Manatos adds: “our contributing funds to Senators and Members and Manatos & Manatos contributing $500,000 worth of free lobbying for Hellenic and Orthodox matters each year is expensive and trying but it is also rewarding.”

American law clearly stated that any country that uses America foreign military aid aggressively shall have that aid ‘immediately terminated,’ said Manatos, citing another example. “Turkey used that aid to kill over 4,000 Greek-Cypriots in 1974. When I raised the issue with Secretary of State Kissinger’s General Council he said they were not going to cut off the aid. Only with our lobbying, the legislative branch overturning the executive branch on a foreign policy issue for the only time in modern history, was military aid to Turkey cut off.”

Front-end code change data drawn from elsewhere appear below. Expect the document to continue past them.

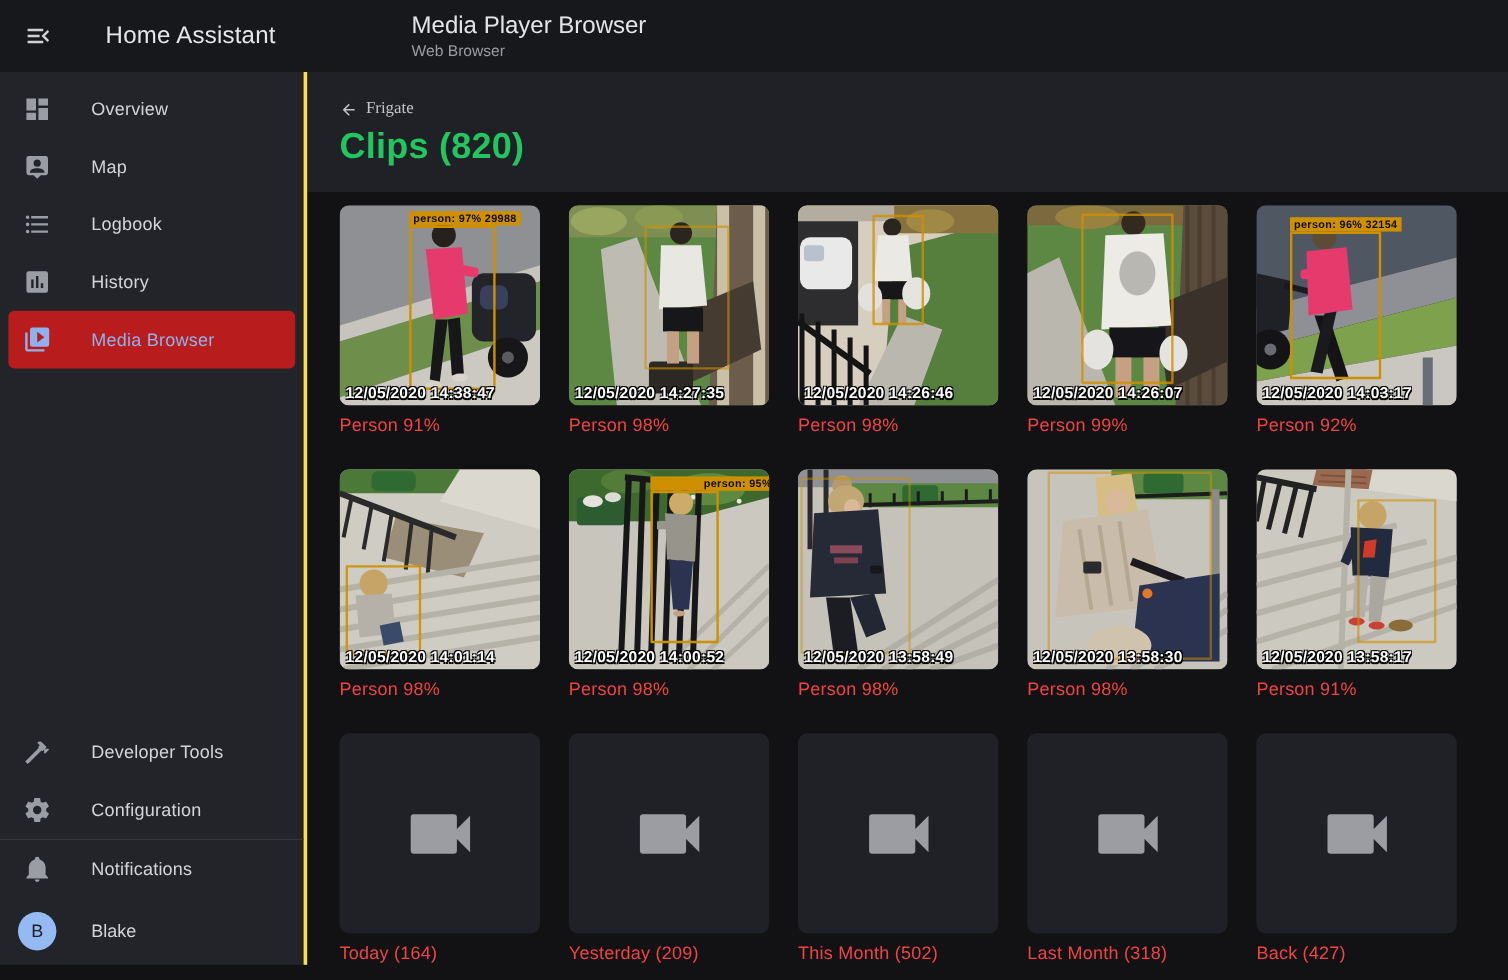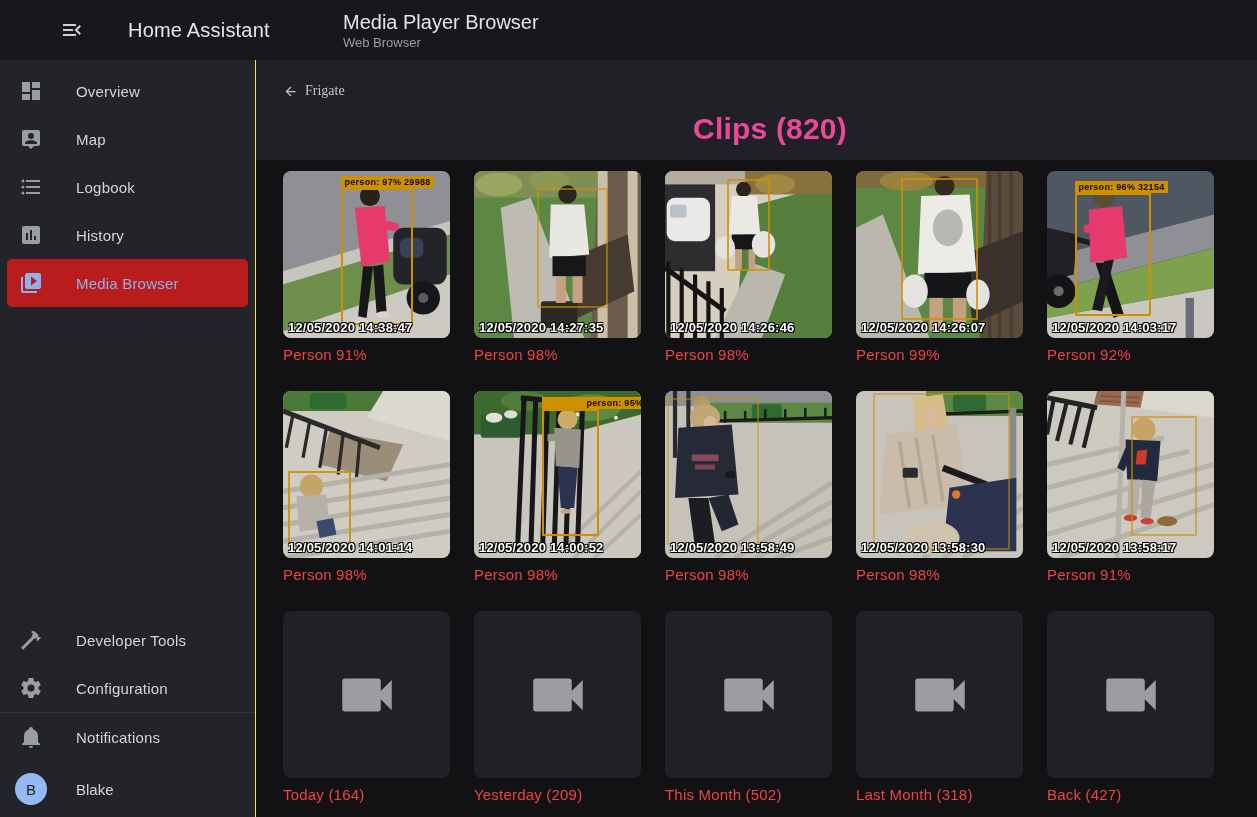"Home Assistant" .topbar { padding-left: 40px -> none }
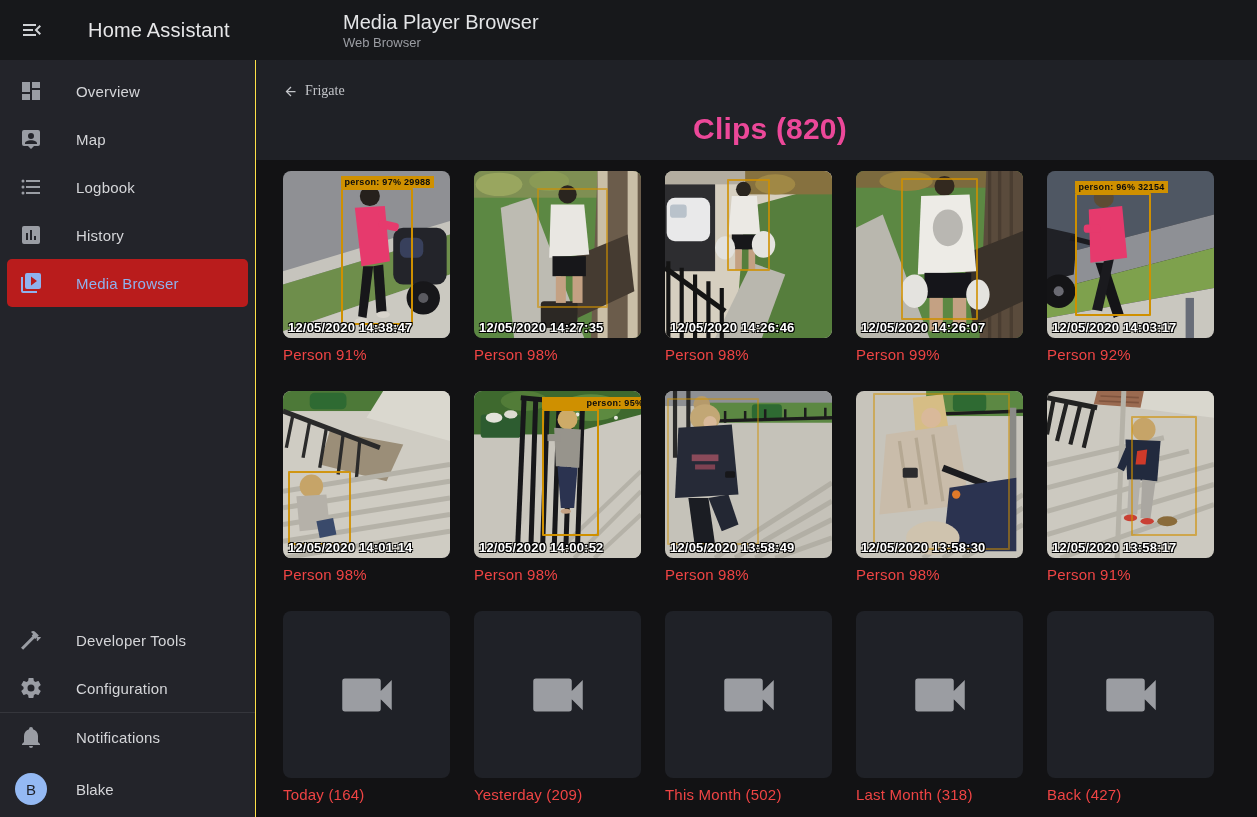"Overview" .sidebar { border-right: 1px solid #fde047 -> 3px solid #fde047; bottom: 0 -> 13px }
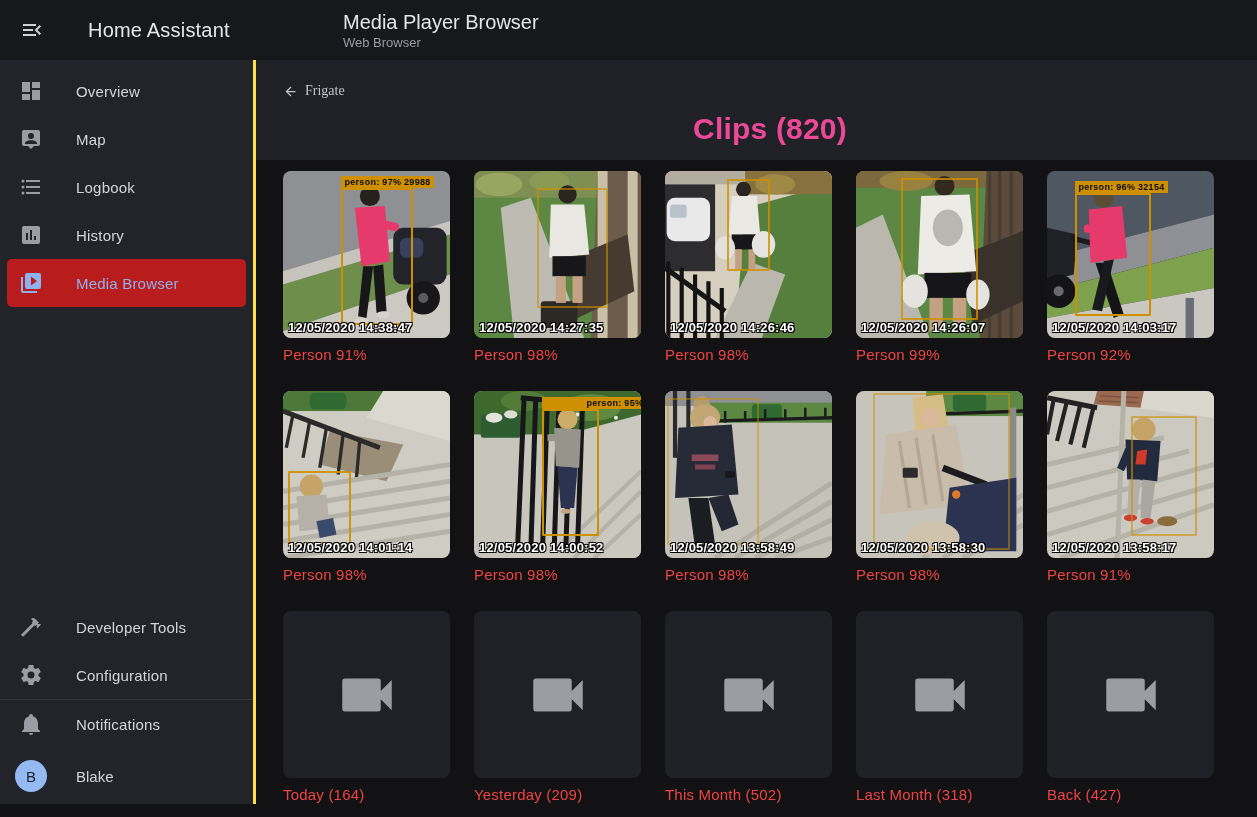"Clips (820)" .page-heading { color: #ec4899 -> #22c55e; margin-top: 9px -> 2px; text-align: center -> none }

In another advancement of Greek issues in American politics, Manatos explains that “America respects the right of 195 countries to determine their own domestic policies, even those with which we may disagree. For this reason, when our officials saw Turkish policies extinguishing the spiritual head of Orthodox Christians around the world, the Ecumenical Patriarchate, they looked the other way. We moved U.S. Presidents, Speakers of the House, and Senate Majority leaders to press Turkey into significant movement in the right direction by getting 90 of the 100 Senators and 291 Members of the House to send a letter to the President pressing for religious freedom for the Ecumenical Patriarchate; we became the only nationality group other than the Irish (who constitute 12% of the U.S. population) to meet with every President to discuss this and other issues face-to-face for 26 years; and secured for the Ecumenical Patriarch the rarely- presented Congressional Gold Medal.”

With all these positive examples, why are lobbyists so vilified? “it is because: (1) when i was young Senators and House Members could be bought and many don’t realize it has changed; (2) with Senators and Members voting on the same side of an issue as those who contributed to them, it looks like they are still being bought; (3) Republicans and Democrats get more votes by saying that they know that Members of the other party are bought; and (4) journalists find that ‘lobbyists buy votes’ stories are always popular,” explains Manatos.

“Actually the way it works is 180 degrees from the way it is perceived to work.” There is no question but that the great majority of the American people would disagree with the “great experts” of our government and agree with the lobbyists on nearly all the issues. And thank God, the Ancient Greeks, and our American Founding Founders realized the crucial importance of citizens having the authority and ability to overturn its governments less than wise decisions.”